13 lug 2018 – Se da bambini vi piaceva giocare con i Playmobil, se avete amato la loro serie medievale con le corazze e le alabarde, allora Fougères potrebbe essere la vostra città ideale. Da qui, oggi, parte la settima tappa del Tour de France.
È un campionario di architetture storiche, Fougères. Su tutte svetta il favoloso castello del XII secolo: un’autentica fortezza, con torri e mura difensive che cingono un’area di due ettari. Tanta roba, mica uno “château” qualunque. C’è anche un grande convento in città, risale al 1680 e si chiama “Couvent des Clarisses Urbanistes”. Qui potrebbe scattare il mio entusiasmo, per pura deformazione professionale. Perché non puoi non amare un convento di “suore urbaniste”, letteralmente. In realtà l’urbanistica non c’entra, perché parliamo di un ordine religioso che deve il suo nome e la sua “regola” a un vecchio Papa: l’Ordo Sanctae Clarae regulae Urbani IV.

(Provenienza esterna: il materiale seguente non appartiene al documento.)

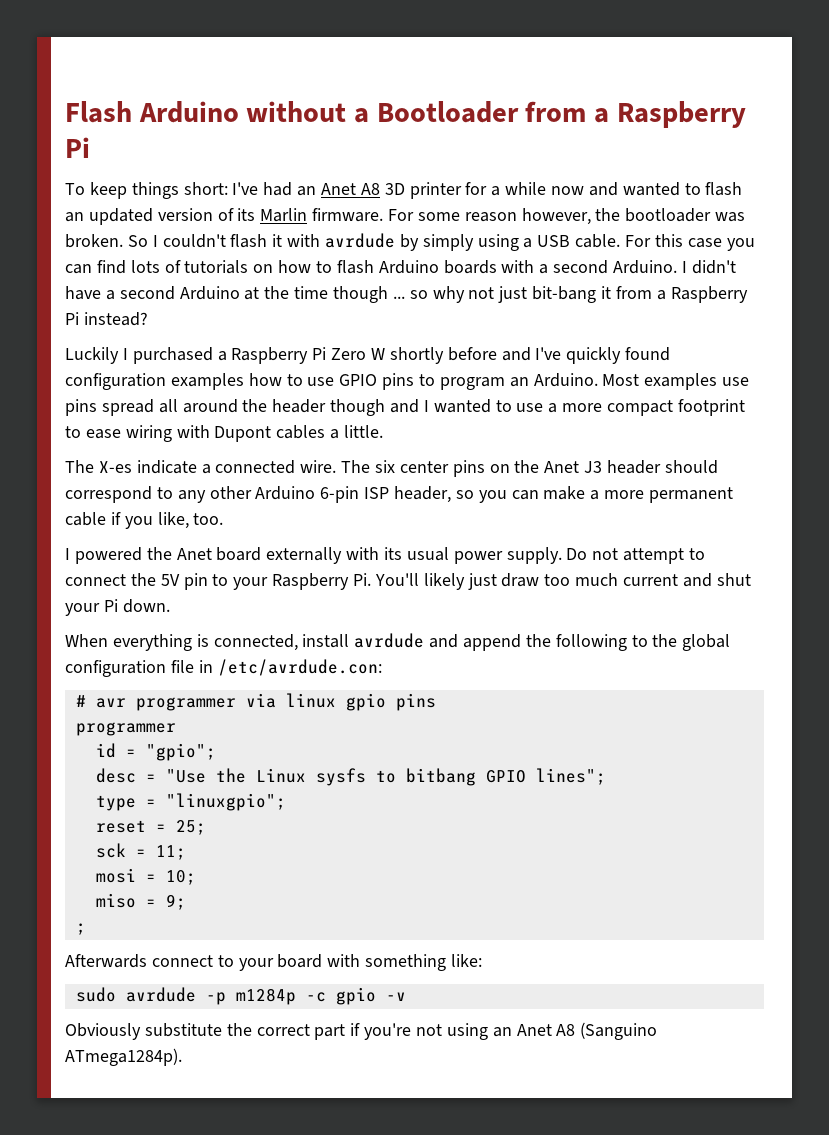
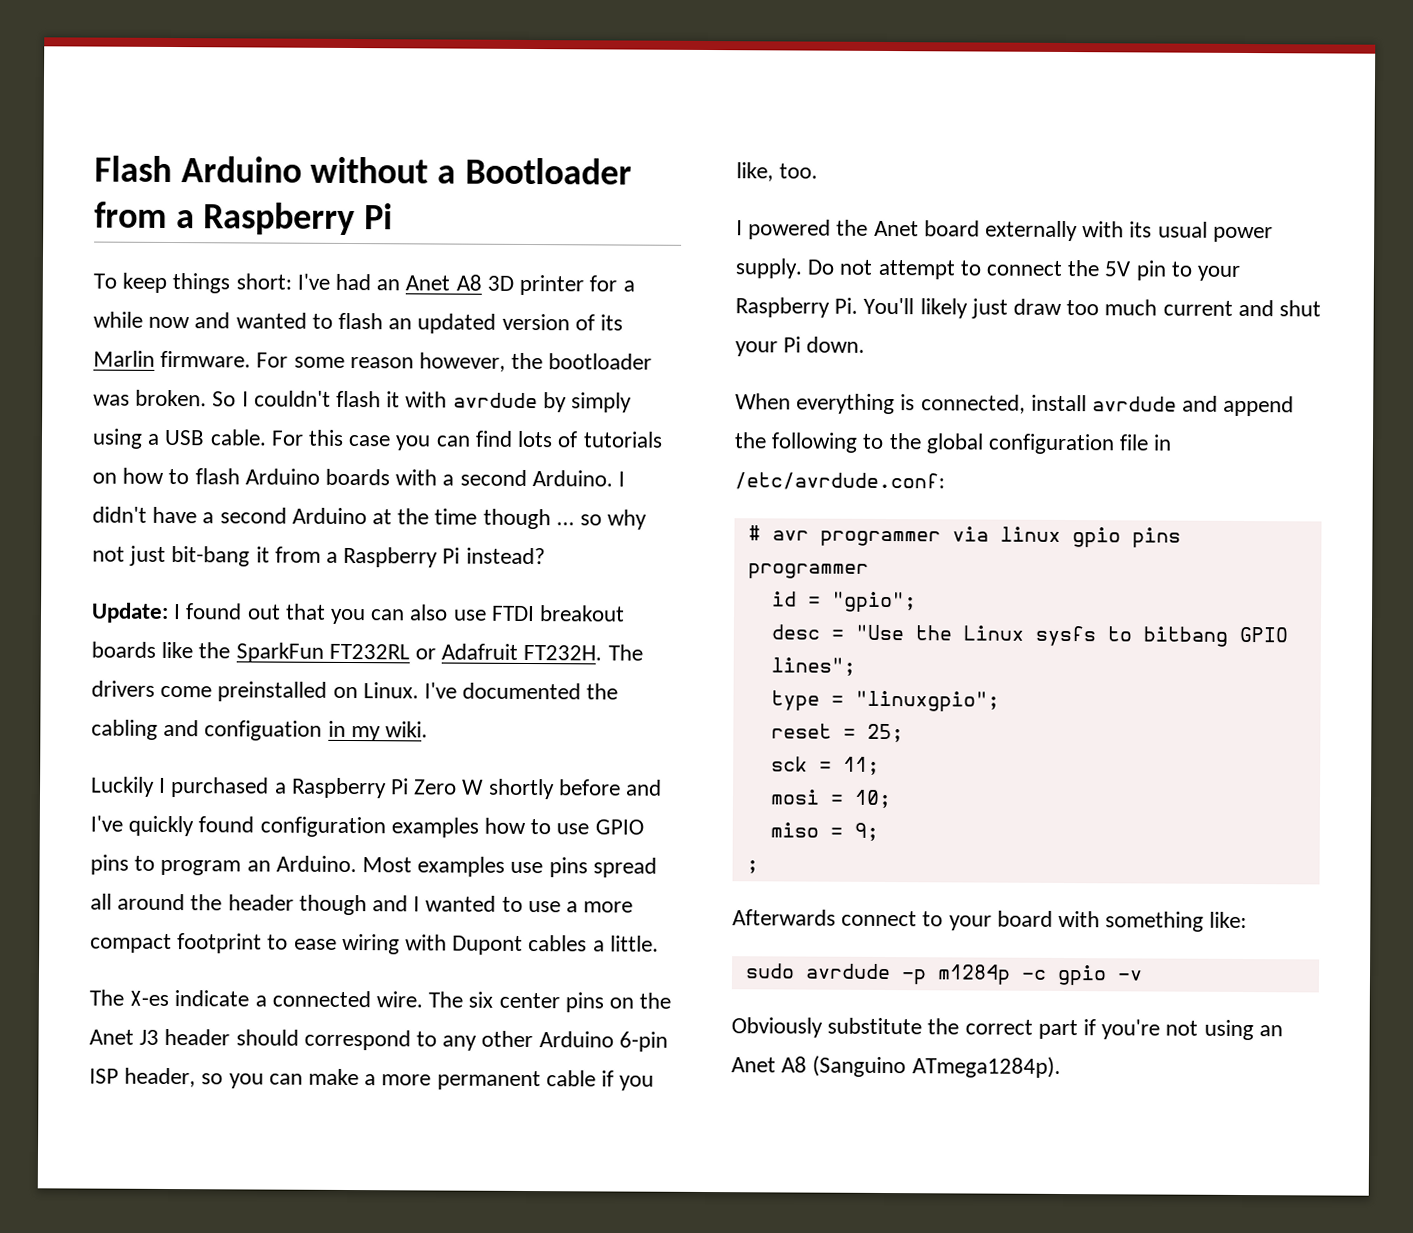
(148, 319) none -> [91,602,626,625] [91,641,643,663] [91,680,619,702] [91,719,429,742] // Update: I found out that you can also use FTDI breakout boards like the SparkFun FT232RL or Adafruit FT232H. The drivers come preinstalled on Linux. I've documented the cabling and configuation in my wiki.
[217,659,382,676] /etc/avrdude.con: -> [734,472,945,491] /etc/avrdude.conf:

Che noia le regole e la precisione! Soprattutto d’estate. Ci si potrebbe divertire molto di più, in questi tempi rapidi di social media e fake news, traducendo le cose a vanvera con gli strumenti automatici disponibili su internet. Chissà quante stramberie simpatiche si potrebbero scrivere sulla città di Fougères, pasticciando i testi di Victor Hugo, Honoré de Balzac e François-René de Chateaubriand: da qui ci sono passati, ci hanno soggiornato, ne hanno scritto.
È un lavoro serio quello del traduttore, perché non basta conoscere le lingue: devi anche essere uno scrittore vero. O addirittura un poeta. Lo sapeva bene Alain Suied, che in Francia, per l’editore Gallimard, ha tradotto molte delle opere di Dylan Thomas: l’ultimo grande poeta del Novecento, gallese proprio come Geraint detto “G”, che corre per la SKY e che oggi potrebbe conquistare la maglia gialla. Gli basterebbero tre secondi, un traguardo volante. Si può fare, non è roba da visionari.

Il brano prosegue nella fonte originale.